Anlässlich des Kriegs in der Ukraine wurden im Rahmen von Erasmus+ Maßnahmen gesetzt, um ukrainische Geflüchtete zu unterstützen. Die Aktion „Mobilität in Europa mit eingeschränkter internationaler Outgoing-Komponente" wurde für ukrainische Incoming-Studierende und -Personal geöffnet. Bei der „Internationalen Hochschulmobilität“ war es möglich, Fördergelder für Mobilitäten von bestimmten Regionen in das Budget der Ukraine zu verschieben.

Im Rahmen der Leitaktion 2 – Zusammenarbeit zwischen Organisationen und Institutionen – wurden die Exzellenzpartnerschaften „European Universities“, „Erasmus Mundus Joint Master's Degrees & Erasmus Mundus Design Measures“ sowie „Zentren der beruflichen Exzellenz“ verankert. Bei der „European Universities“-Initiative nahmen österreichische Hochschuleinrichtungen sehr erfolgreich teil (vgl. Abschnitt 11.1.2). In den anderen Exzellenzpartnerschaften, in den Aktionen „Innovationsallianzen“, „Capacity Building in Higher Education“ und bei den „Jean Monnet“-Maßnahmen wirkten österreichische Hochschulen erfolgreich mit.
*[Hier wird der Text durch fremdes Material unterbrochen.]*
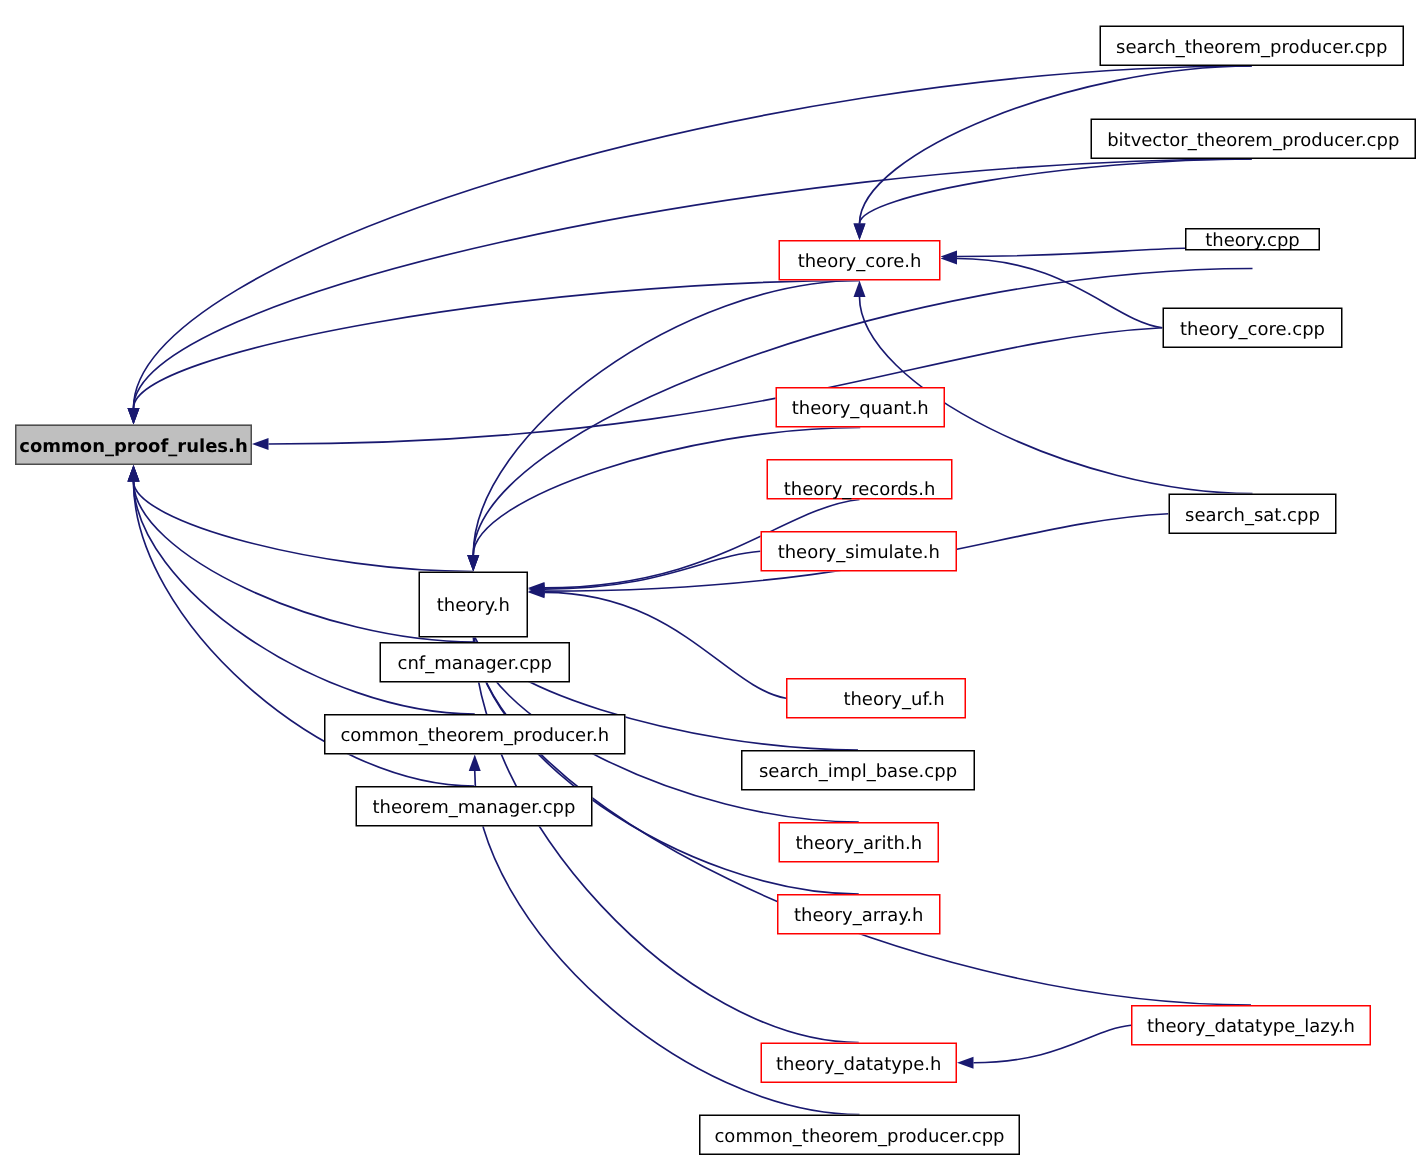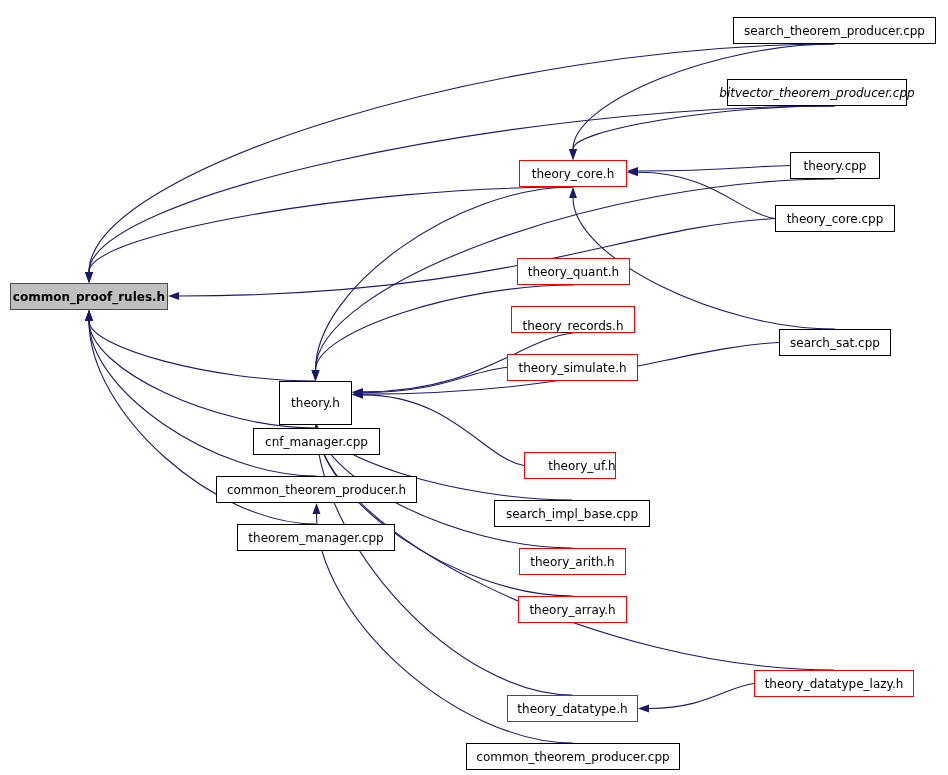--- a/index.html
+++ b/index.html
@@ -114,27 +114,27 @@
         <polygon points="316.5,503 312.5,514 320.5,514"></polygon>
       </g>
   </svg>
   <div id="nodes-layer">
       <div class="node root" style="left: 10px; top: 283px; width: 158px; height: 27px; font-weight: bold;">
         <span class="node-label">common_proof_rules.h</span>
       </div>
       <div class="node source" style="left: 733px; top: 17px; width: 203px; height: 27px;">
         <span class="node-label">search_theorem_producer.cpp</span>
       </div>
-      <div class="node source" style="left: 727px; top: 79px; width: 180px; height: 27px; font-style: italic;">
+      <div class="node source" style="left: 727px; top: 79px; width: 217px; height: 27px;">
         <span class="node-label">bitvector_theorem_producer.cpp</span>
       </div>
       <div class="node header" style="left: 519px; top: 160px; width: 108px; height: 27px;">
         <span class="node-label">theory_core.h</span>
       </div>
-      <div class="node source" style="left: 790px; top: 152px; width: 90px; height: 27px;">
+      <div class="node source" style="left: 790px; top: 152px; width: 90px; height: 15px;">
         <span class="node-label">theory.cpp</span>
       </div>
       <div class="node source" style="left: 775px; top: 205px; width: 120px; height: 27px;">
         <span class="node-label">theory_core.cpp</span>
       </div>
       <div class="node header" style="left: 517px; top: 258px; width: 113px; height: 27px;">
         <span class="node-label">theory_quant.h</span>
       </div>
       <div class="node header" style="left: 511px; top: 306px; width: 124px; height: 27px; align-items: flex-end;">
         <span class="node-label">theory_records.h</span>
@@ -150,21 +150,21 @@
       </div>
       <div class="node source" style="left: 253px; top: 428px; width: 127px; height: 27px;">
         <span class="node-label">cnf_manager.cpp</span>
       </div>
       <div class="node source" style="left: 216px; top: 476px; width: 201px; height: 27px;">
         <span class="node-label">common_theorem_producer.h</span>
       </div>
       <div class="node source" style="left: 237px; top: 524px; width: 158px; height: 27px;">
         <span class="node-label">theorem_manager.cpp</span>
       </div>
-      <div class="node header" style="left: 524px; top: 452px; width: 92px; height: 27px; padding-left: 24px;">
+      <div class="node header" style="left: 524px; top: 452px; width: 120px; height: 27px; padding-left: 24px;">
         <span class="node-label">theory_uf.h</span>
       </div>
       <div class="node source" style="left: 494px; top: 500px; width: 156px; height: 27px;">
         <span class="node-label">search_impl_base.cpp</span>
       </div>
       <div class="node header" style="left: 519px; top: 548px; width: 107px; height: 27px;">
         <span class="node-label">theory_arith.h</span>
       </div>
       <div class="node header" style="left: 518px; top: 596px; width: 109px; height: 27px;">
         <span class="node-label">theory_array.h</span>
Der OeAD wickelte national die „Kooperationspartnerschaften“ ab, die die Programmprioritäten mit Projekten unterstützten.

Die Leitaktion 3 – Unterstützung der Politikentwicklung und der politischen Zusammenarbeit – trägt zu nationalen Reformen und Modernisierungen in den Bereichen allgemeine und berufliche Bildung, Jugend und Sport bei. Das BMBWF unterstützte den Aufruf „Support to the implementation of EHEA“, der sich an entsprechende Ministerien richtete.
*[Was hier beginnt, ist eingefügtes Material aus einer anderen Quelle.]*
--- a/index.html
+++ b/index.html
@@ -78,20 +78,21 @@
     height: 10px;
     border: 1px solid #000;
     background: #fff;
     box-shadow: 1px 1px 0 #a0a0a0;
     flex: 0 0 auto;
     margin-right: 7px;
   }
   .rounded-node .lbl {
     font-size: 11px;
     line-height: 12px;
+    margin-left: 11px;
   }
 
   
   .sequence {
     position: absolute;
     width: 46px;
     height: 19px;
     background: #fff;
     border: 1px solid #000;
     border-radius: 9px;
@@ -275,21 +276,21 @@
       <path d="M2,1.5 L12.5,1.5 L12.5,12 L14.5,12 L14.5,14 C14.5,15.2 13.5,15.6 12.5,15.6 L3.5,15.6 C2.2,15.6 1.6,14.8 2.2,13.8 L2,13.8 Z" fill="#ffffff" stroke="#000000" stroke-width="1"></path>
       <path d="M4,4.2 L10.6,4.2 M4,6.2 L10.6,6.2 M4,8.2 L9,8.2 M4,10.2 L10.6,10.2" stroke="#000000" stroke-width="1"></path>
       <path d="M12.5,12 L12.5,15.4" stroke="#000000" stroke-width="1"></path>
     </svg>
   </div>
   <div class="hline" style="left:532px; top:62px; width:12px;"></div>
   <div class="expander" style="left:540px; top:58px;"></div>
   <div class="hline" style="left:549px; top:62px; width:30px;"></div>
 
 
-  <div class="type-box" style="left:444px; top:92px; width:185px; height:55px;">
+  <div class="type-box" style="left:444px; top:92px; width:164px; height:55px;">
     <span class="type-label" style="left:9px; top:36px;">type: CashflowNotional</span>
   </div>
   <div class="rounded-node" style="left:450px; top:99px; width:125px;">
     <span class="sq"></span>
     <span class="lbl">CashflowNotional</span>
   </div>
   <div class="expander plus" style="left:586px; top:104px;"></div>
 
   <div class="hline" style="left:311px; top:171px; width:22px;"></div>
Erasmus+ Digitalisierungsprojekte – European Student Card Initiative

Teil der Umsetzung von Erasmus+ war die Etablierung einer europaweiten Technologiegrundlage. Die von der EK vorgegebene IT-Infrastruktur des Programms war zum Zeitpunkt der Berichtslegung nach wie vor unbefriedigend. Das „Beneficiary Module“, die Web-Datenbank zur Verwaltung und Berichterstellung von Erasmus+-Projekten ab Antragsjahr 2021, wurde z. B. erst mit größerer Verspätung eingeführt und blieb fehlerhaft.

Erasmus+ unterunterstützt u. a. Technologie-Projekte wie die European Student Card Initiative (ESCI) (s. UB 2020, Abschnitt 10.1.3). Primäres Ziel war es, das Erasmus+-Programm für die digitale Zukunft fit zu machen. Neben der Entwicklung und Nutzung von European Student Cards (ESC) steht die ESCI für einfache und sichere Online-Verwaltung für Hochschulen sowie erleichterte Studierendenmobilität über die Erasmus+-App.
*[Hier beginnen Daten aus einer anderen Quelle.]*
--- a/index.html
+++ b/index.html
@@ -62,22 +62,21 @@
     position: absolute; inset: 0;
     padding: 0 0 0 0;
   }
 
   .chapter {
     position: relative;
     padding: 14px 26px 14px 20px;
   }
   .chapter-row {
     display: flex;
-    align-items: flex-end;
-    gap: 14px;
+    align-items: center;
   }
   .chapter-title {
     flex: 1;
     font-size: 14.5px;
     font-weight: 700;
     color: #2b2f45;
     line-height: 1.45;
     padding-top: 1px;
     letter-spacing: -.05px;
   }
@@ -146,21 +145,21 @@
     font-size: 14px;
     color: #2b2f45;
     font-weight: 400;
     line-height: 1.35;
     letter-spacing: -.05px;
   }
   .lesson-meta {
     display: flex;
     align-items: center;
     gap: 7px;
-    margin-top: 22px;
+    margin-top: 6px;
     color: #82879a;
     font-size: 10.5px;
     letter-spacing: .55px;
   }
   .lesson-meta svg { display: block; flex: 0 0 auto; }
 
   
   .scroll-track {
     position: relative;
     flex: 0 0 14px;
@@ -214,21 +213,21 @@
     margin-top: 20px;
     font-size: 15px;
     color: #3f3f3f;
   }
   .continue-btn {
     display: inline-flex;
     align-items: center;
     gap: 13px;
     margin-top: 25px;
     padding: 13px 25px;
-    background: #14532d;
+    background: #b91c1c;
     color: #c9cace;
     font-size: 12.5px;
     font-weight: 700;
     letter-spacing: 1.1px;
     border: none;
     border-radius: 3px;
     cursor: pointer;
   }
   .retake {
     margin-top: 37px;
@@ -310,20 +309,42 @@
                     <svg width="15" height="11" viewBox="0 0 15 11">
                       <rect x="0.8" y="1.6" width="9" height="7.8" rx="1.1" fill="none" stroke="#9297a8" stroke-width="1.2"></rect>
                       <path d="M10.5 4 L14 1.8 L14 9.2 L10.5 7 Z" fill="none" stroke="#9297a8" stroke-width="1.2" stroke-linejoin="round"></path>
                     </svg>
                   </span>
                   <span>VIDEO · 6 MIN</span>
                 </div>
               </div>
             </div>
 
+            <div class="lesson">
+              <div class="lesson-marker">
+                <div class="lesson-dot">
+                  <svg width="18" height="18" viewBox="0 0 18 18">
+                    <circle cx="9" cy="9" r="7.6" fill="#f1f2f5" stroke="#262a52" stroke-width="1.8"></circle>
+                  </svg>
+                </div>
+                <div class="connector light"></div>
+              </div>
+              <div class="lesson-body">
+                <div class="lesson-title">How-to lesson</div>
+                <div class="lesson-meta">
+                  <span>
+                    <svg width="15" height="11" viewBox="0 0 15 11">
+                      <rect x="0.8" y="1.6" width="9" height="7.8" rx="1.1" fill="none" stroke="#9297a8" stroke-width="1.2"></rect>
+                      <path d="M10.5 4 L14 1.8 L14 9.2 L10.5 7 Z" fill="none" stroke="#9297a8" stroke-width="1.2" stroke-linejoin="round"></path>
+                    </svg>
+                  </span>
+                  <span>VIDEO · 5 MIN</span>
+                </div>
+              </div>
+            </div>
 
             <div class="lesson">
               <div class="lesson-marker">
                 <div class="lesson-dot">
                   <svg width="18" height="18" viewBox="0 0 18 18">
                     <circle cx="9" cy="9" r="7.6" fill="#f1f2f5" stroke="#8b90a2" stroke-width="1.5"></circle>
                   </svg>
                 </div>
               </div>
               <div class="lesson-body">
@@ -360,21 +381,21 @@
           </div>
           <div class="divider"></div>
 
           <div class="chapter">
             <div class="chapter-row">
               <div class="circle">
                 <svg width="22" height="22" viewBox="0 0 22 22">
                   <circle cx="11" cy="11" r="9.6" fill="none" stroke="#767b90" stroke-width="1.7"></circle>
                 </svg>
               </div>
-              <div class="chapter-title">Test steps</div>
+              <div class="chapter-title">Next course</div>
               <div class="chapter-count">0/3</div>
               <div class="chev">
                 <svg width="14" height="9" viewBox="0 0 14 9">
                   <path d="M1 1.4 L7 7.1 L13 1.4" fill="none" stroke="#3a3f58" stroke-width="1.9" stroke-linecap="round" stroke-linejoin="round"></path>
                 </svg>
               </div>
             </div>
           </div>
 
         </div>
Technische Probleme und mangelnde Interoperabilität prägten bis dato die Initiative Erasmus-without-paper (EWP): Interinstitutional Agreements (IIA) und elektronische Learning Agreements (LA) waren nach wie vor sehr zeitaufwändig und – entgegen dem ursprünglichen Ziel einer Verwaltungsvereinfachung – noch immer nicht für alle Seiten nutzbar. Das EWP-Konsortium hatte 2022 im Auftrag der EK Maßnahmen initiiert, um einen erfolgreichen digitalen Wandel zu ermöglichen: Dazu gehörten ein neues ESCI-Informationsportal bzw. ein EWP Statistics Portal, Webinare und „Town Hall Meetings“ für Beteiligte. Seit Herbst 2022 arbeitete eine neue EWP-Governance-Struktur zusammen mit relevanten Stakeholderinnen und Stakeholder an einer effektiven und erfolgreichen Digitalisierung der gesamten Erasmus+-Verwaltung. Das Ziel der EK, dass IIA und LA ab 1. Jänner 2023 nur noch elektronisch via EWP-Netzwerk möglich sein sollten, hielt aufgrund anhaltender Interoperabilitätsprobleme und mangels europaweiter „digital readiness“ nicht. Im Fall von technischen Problemen blieben IIA und LA in Papierform oder per E-Mail möglich.

Für den flächendeckenden Roll-out der ESC hatte die EK das Konsortium „NTT Data“ beauftragt. 2022 führte es Recherchen zu existierenden Studierendenkartensystemen und dem bisherigen Verbreitungsgrad der ESCs durch, u. a. das European Student Card Survey, das sich an Studierende und Hochschulen richtete. Eine Baseline-Study dazu soll veröffentlicht werden.

Die nationale Begleitgruppe zur ESCI im BMBWF diskutierte und monitorte regelmäßig ESCI-Themen; ESCI-Digital Officers des BMBWF und OeAD kommunizierten Herausforderungen für ESCI in Österreich regelmäßig an die europäische Ebene zurück.